Dataset records below:

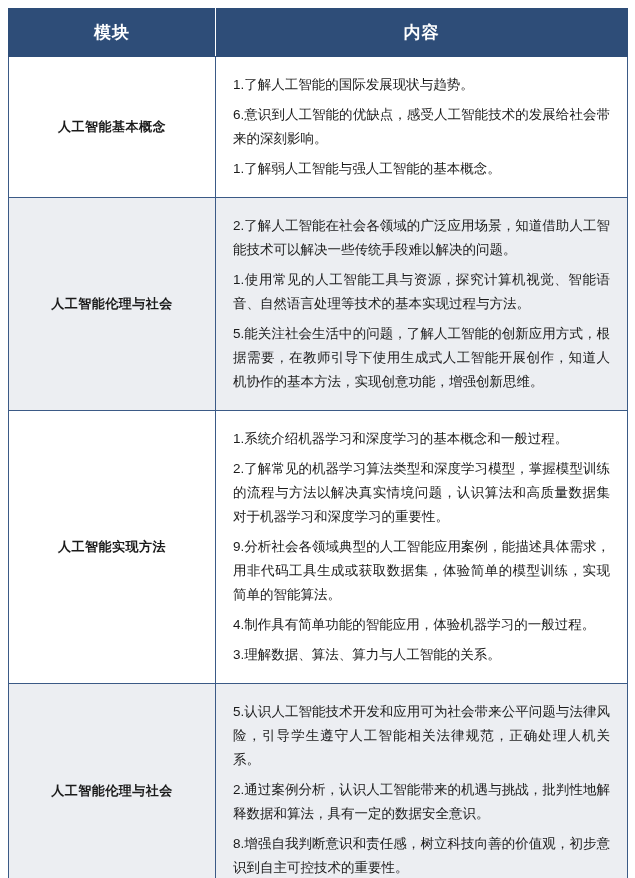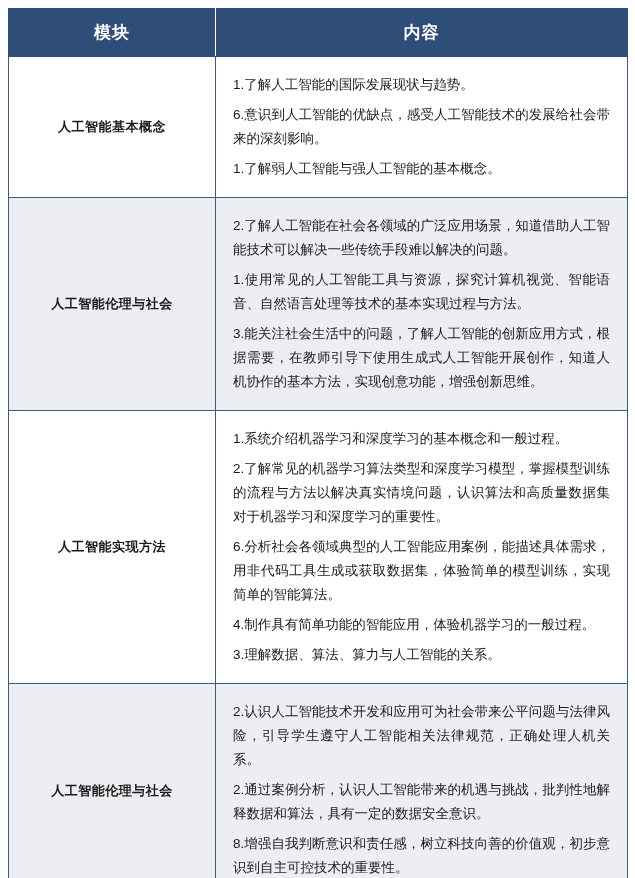--- a/index.html
+++ b/index.html
@@ -100,7 +100,7 @@
         <td class="cell-content">
           <p class="content-line">2.了解人工智能在社会各领域的广泛应用场景，知道借助人工智能技术可以解决一些传统手段难以解决的问题。</p>
           <p class="content-line">1.使用常见的人工智能工具与资源，探究计算机视觉、智能语音、自然语言处理等技术的基本实现过程与方法。</p>
-          <p class="content-line">3.能关注社会生活中的问题，了解人工智能的创新应用方式，根据需要，在教师引导下使用生成式人工智能开展创作，知道人机协作的基本方法，实现创意功能，增强创新思维。</p>
+          <p class="content-line">5.能关注社会生活中的问题，了解人工智能的创新应用方式，根据需要，在教师引导下使用生成式人工智能开展创作，知道人机协作的基本方法，实现创意功能，增强创新思维。</p>
         </td>
       </tr>
       <tr class="row-plain">

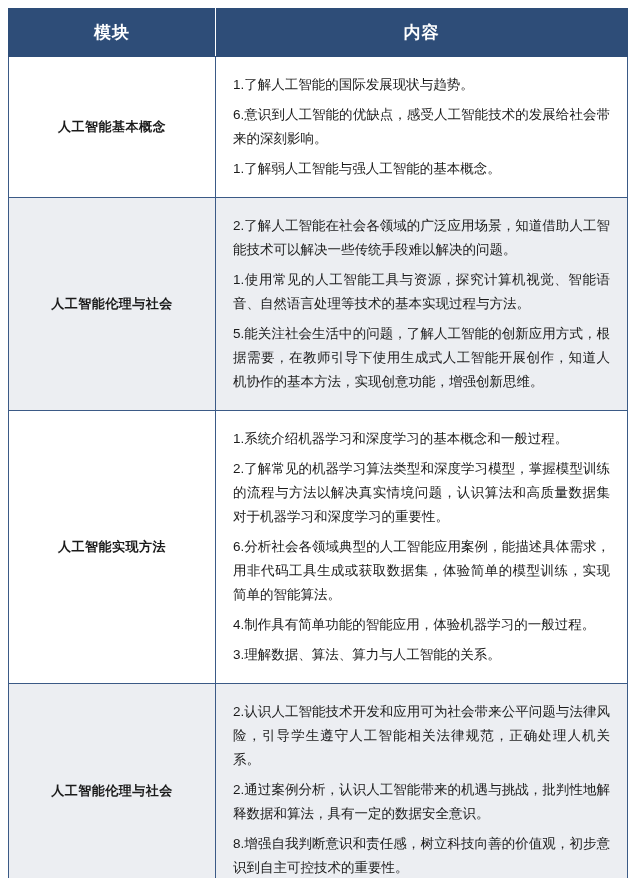--- a/index.html
+++ b/index.html
@@ -108,7 +108,7 @@
         <td class="cell-content">
           <p class="content-line">1.系统介绍机器学习和深度学习的基本概念和一般过程。</p>
           <p class="content-line">2.了解常见的机器学习算法类型和深度学习模型，掌握模型训练的流程与方法以解决真实情境问题，认识算法和高质量数据集对于机器学习和深度学习的重要性。</p>
-          <p class="content-line">6.分析社会各领域典型的人工智能应用案例，能描述具体需求，用非代码工具生成或获取数据集，体验简单的模型训练，实现简单的智能算法。</p>
+          <p class="content-line">9.分析社会各领域典型的人工智能应用案例，能描述具体需求，用非代码工具生成或获取数据集，体验简单的模型训练，实现简单的智能算法。</p>
           <p class="content-line">4.制作具有简单功能的智能应用，体验机器学习的一般过程。</p>
           <p class="content-line">3.理解数据、算法、算力与人工智能的关系。</p>
         </td>

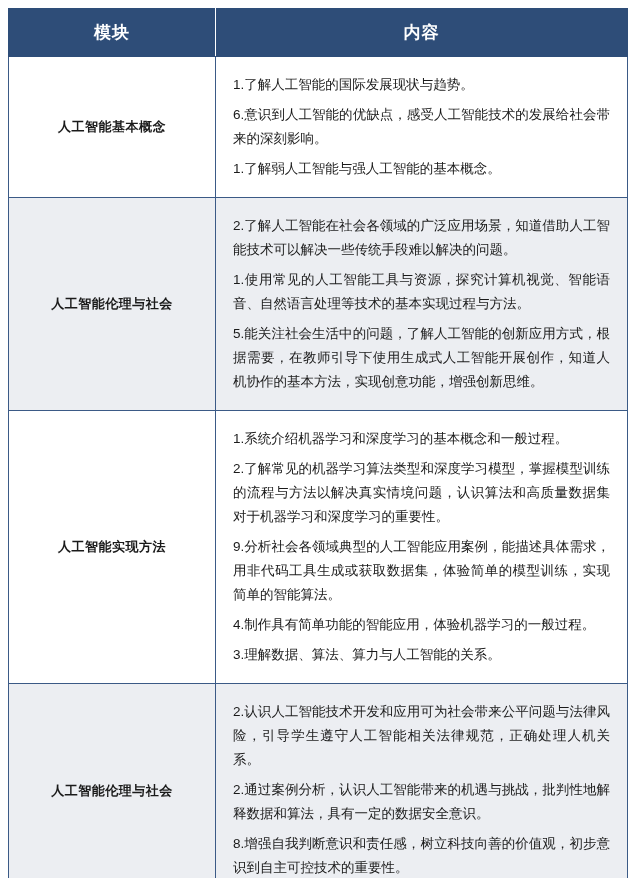--- a/index.html
+++ b/index.html
@@ -116,7 +116,7 @@
       <tr class="row-alt">
         <td class="cell-module">人工智能伦理与社会</td>
         <td class="cell-content">
-          <p class="content-line">2.认识人工智能技术开发和应用可为社会带来公平问题与法律风险，引导学生遵守人工智能相关法律规范，正确处理人机关系。</p>
+          <p class="content-line">5.认识人工智能技术开发和应用可为社会带来公平问题与法律风险，引导学生遵守人工智能相关法律规范，正确处理人机关系。</p>
           <p class="content-line">2.通过案例分析，认识人工智能带来的机遇与挑战，批判性地解释数据和算法，具有一定的数据安全意识。</p>
           <p class="content-line">8.增强自我判断意识和责任感，树立科技向善的价值观，初步意识到自主可控技术的重要性。</p>
         </td>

End of Dataset records.

> What to produce
Report each line above that includes the string "了解人工智能的创新应用方式".

> Problem solution
-          <p class="content-line">3.能关注社会生活中的问题，了解人工智能的创新应用方式，根据需要，在教师引导下使用生成式人工智能开展创作，知道人机协作的基本方法，实现创意功能，增强创新思维。</p>
+          <p class="content-line">5.能关注社会生活中的问题，了解人工智能的创新应用方式，根据需要，在教师引导下使用生成式人工智能开展创作，知道人机协作的基本方法，实现创意功能，增强创新思维。</p>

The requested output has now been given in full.